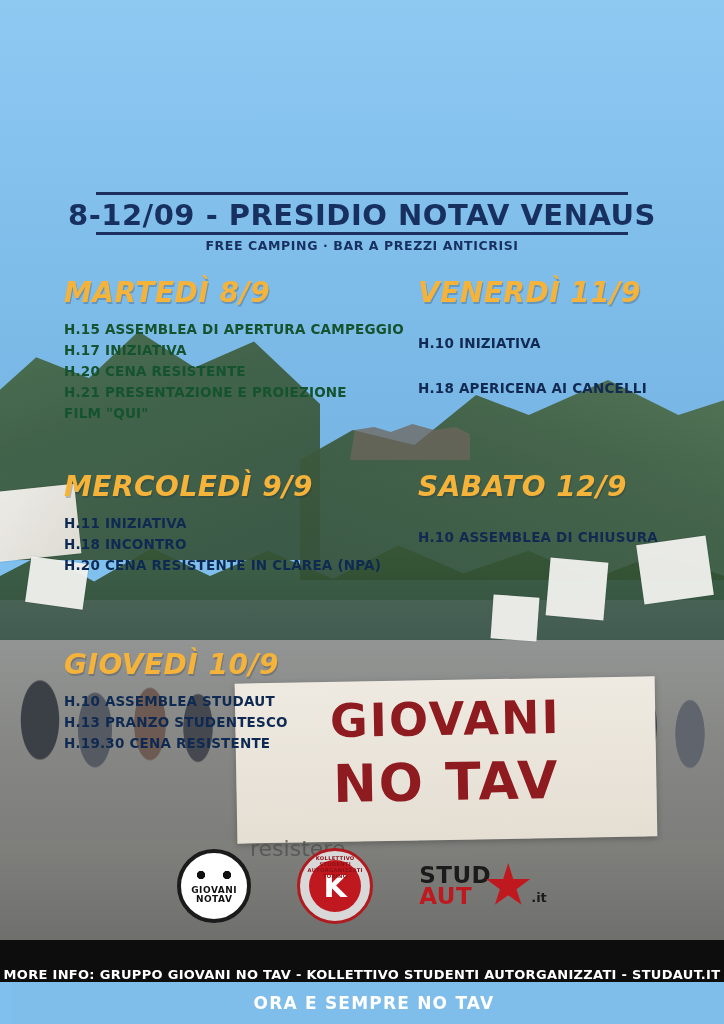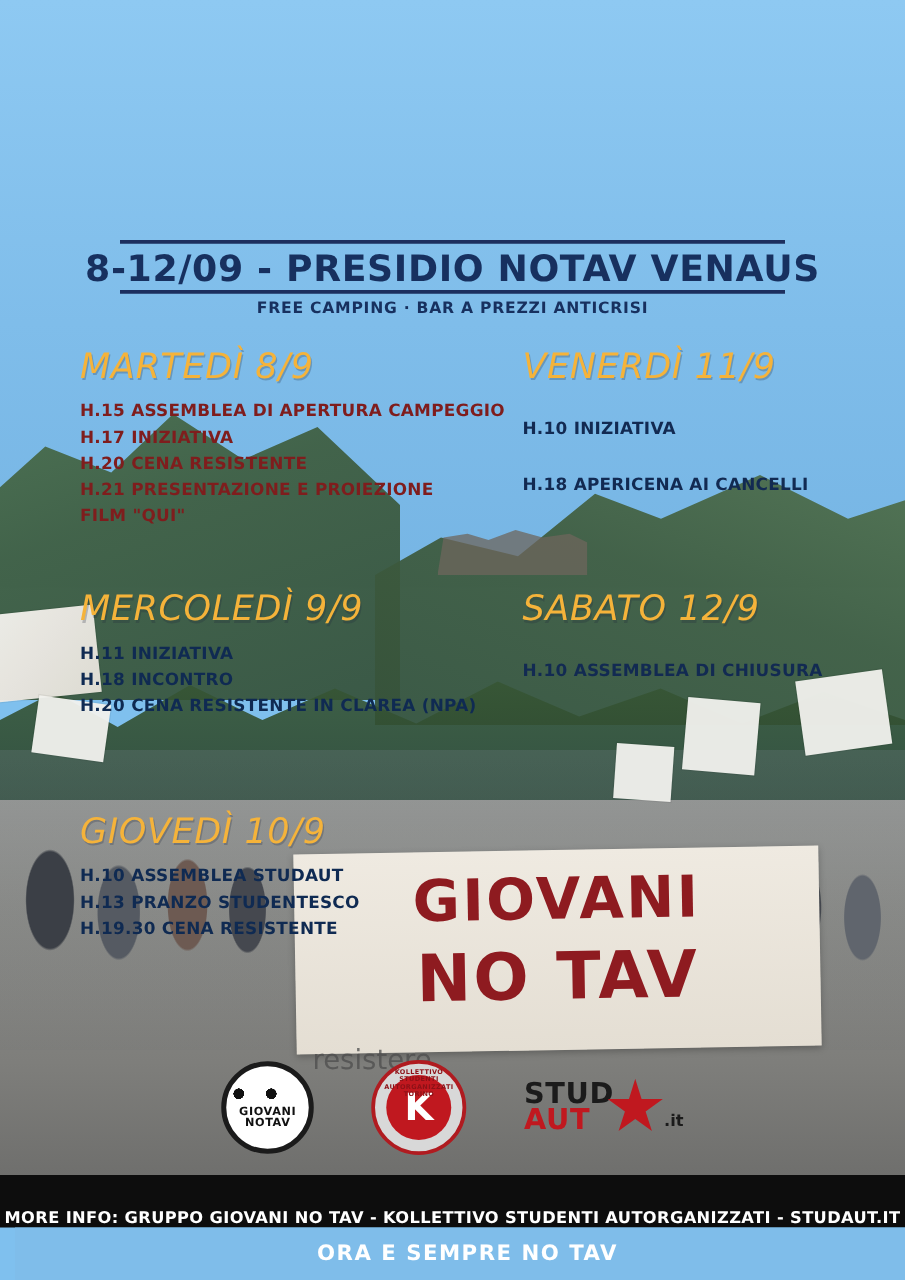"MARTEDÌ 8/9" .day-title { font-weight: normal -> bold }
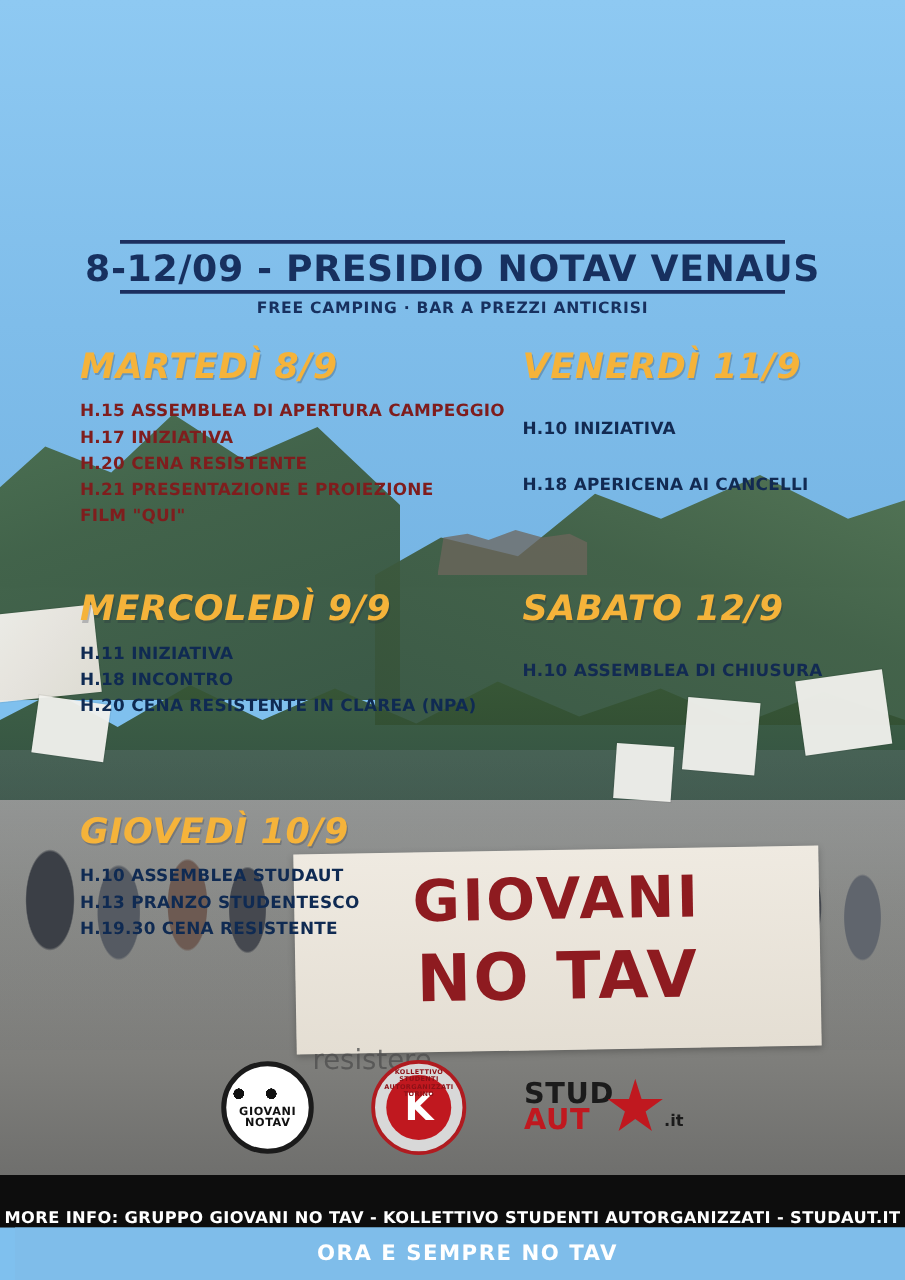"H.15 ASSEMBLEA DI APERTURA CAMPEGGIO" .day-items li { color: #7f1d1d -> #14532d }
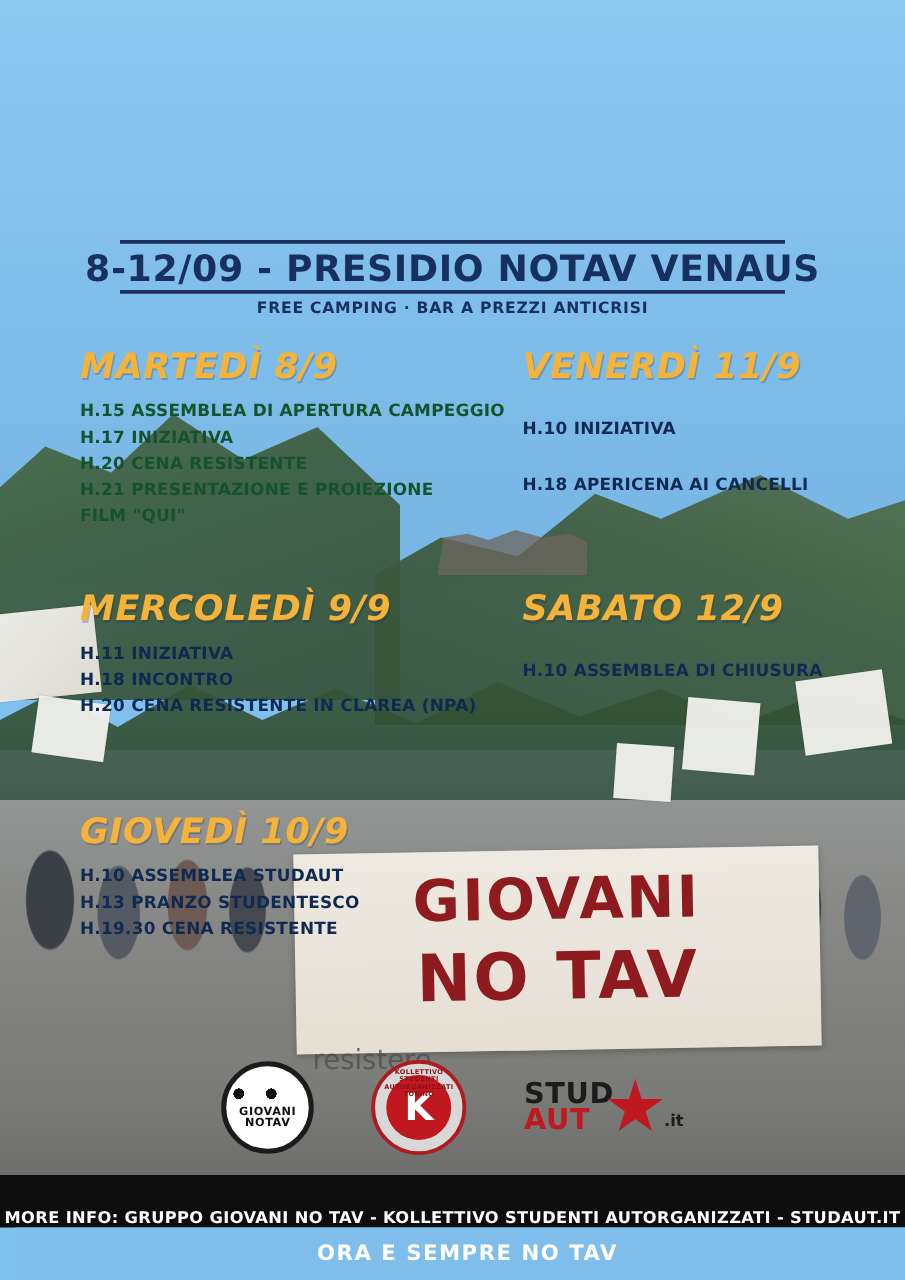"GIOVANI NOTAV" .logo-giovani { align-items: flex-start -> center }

---

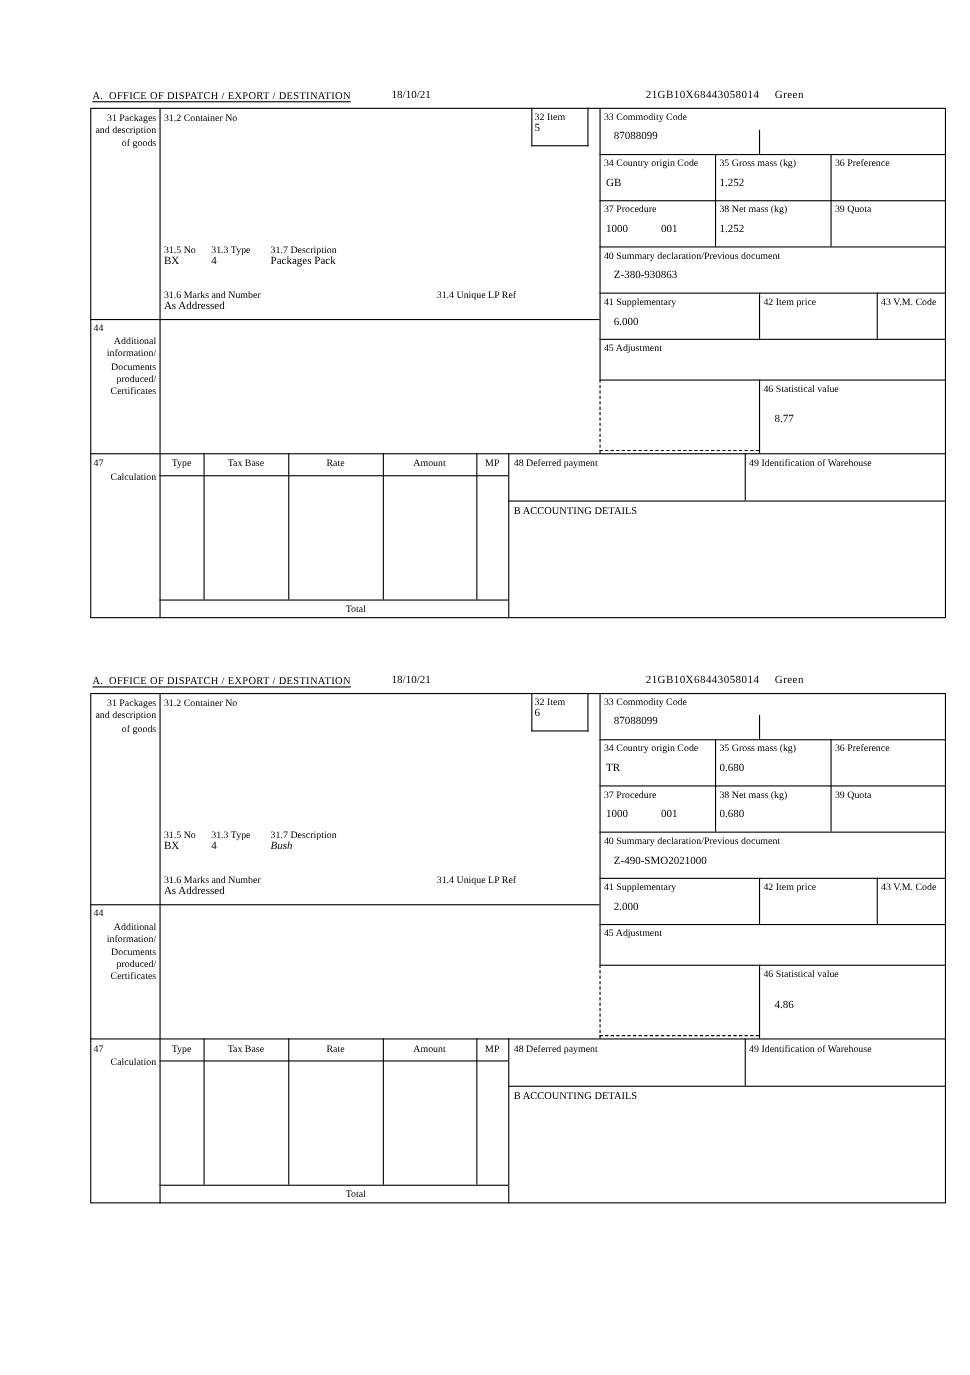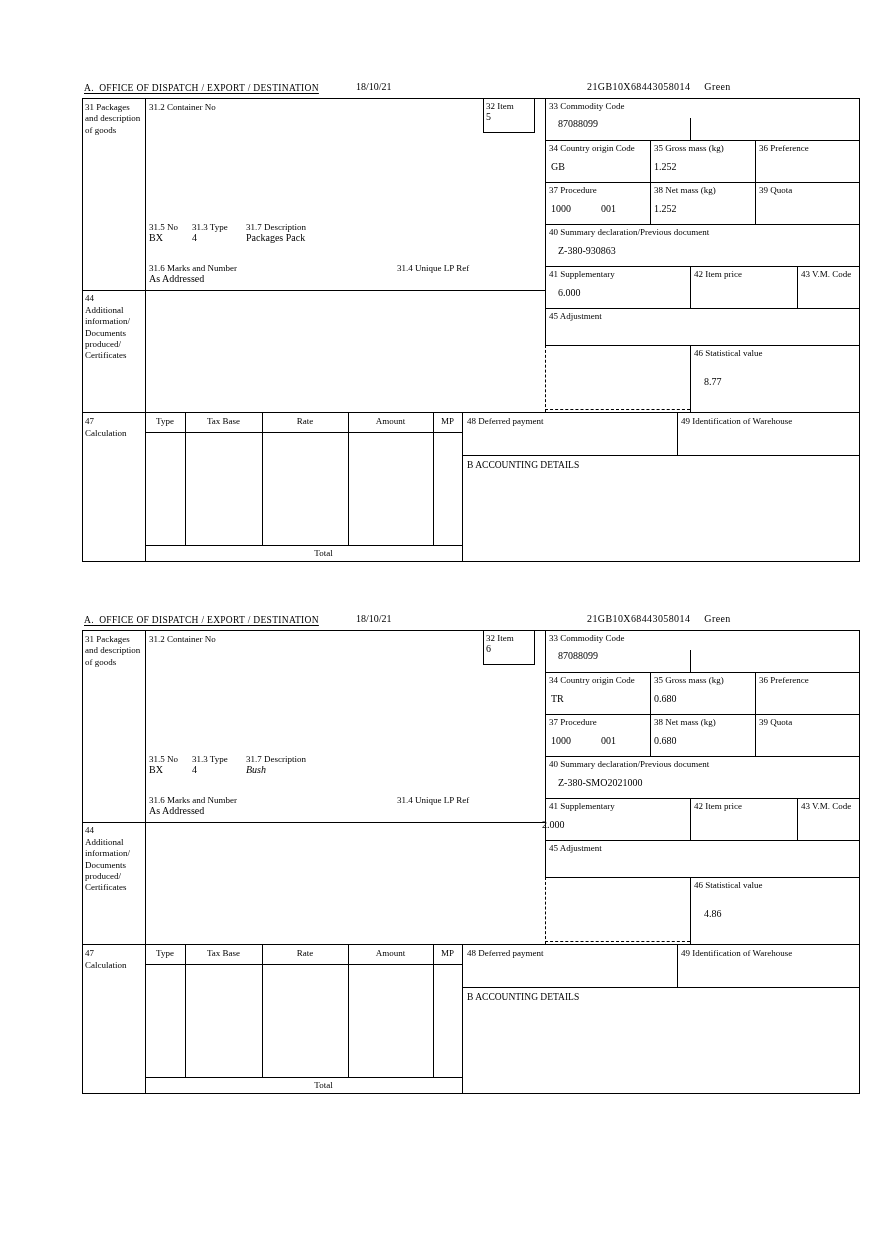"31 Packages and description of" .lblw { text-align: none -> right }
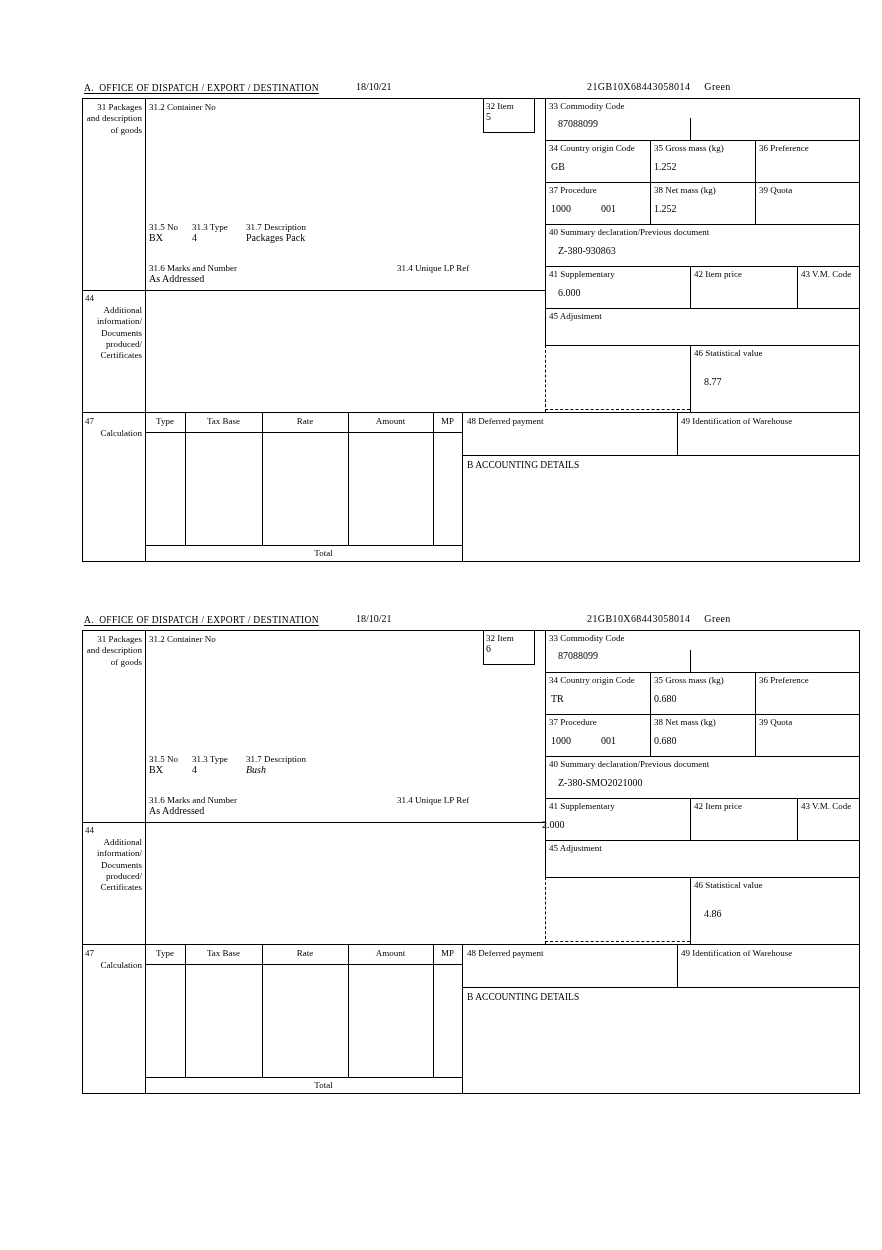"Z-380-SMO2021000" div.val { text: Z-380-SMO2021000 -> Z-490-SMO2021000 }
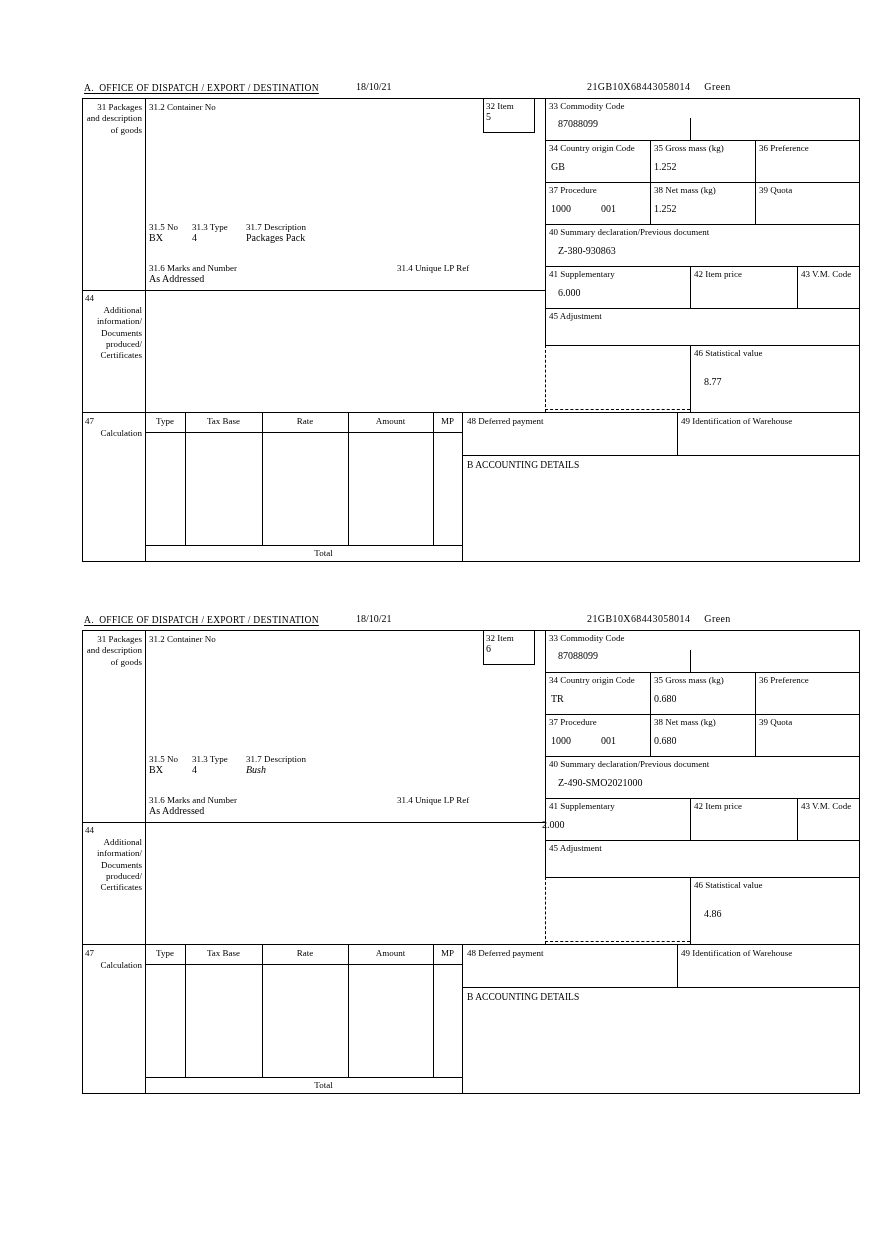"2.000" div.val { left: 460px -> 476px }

## Assignment
Drop the pictures; return the lines above from the line containing "font-weight: normal ->" to the line containing "align-items: flex-start ->", both included, exactly.

## Solved problem
"MARTEDÌ 8/9" .day-title { font-weight: normal -> bold }
"H.15 ASSEMBLEA DI APERTURA CAMPEGGIO" .day-items li { color: #7f1d1d -> #14532d }
"GIOVANI NOTAV" .logo-giovani { align-items: flex-start -> center }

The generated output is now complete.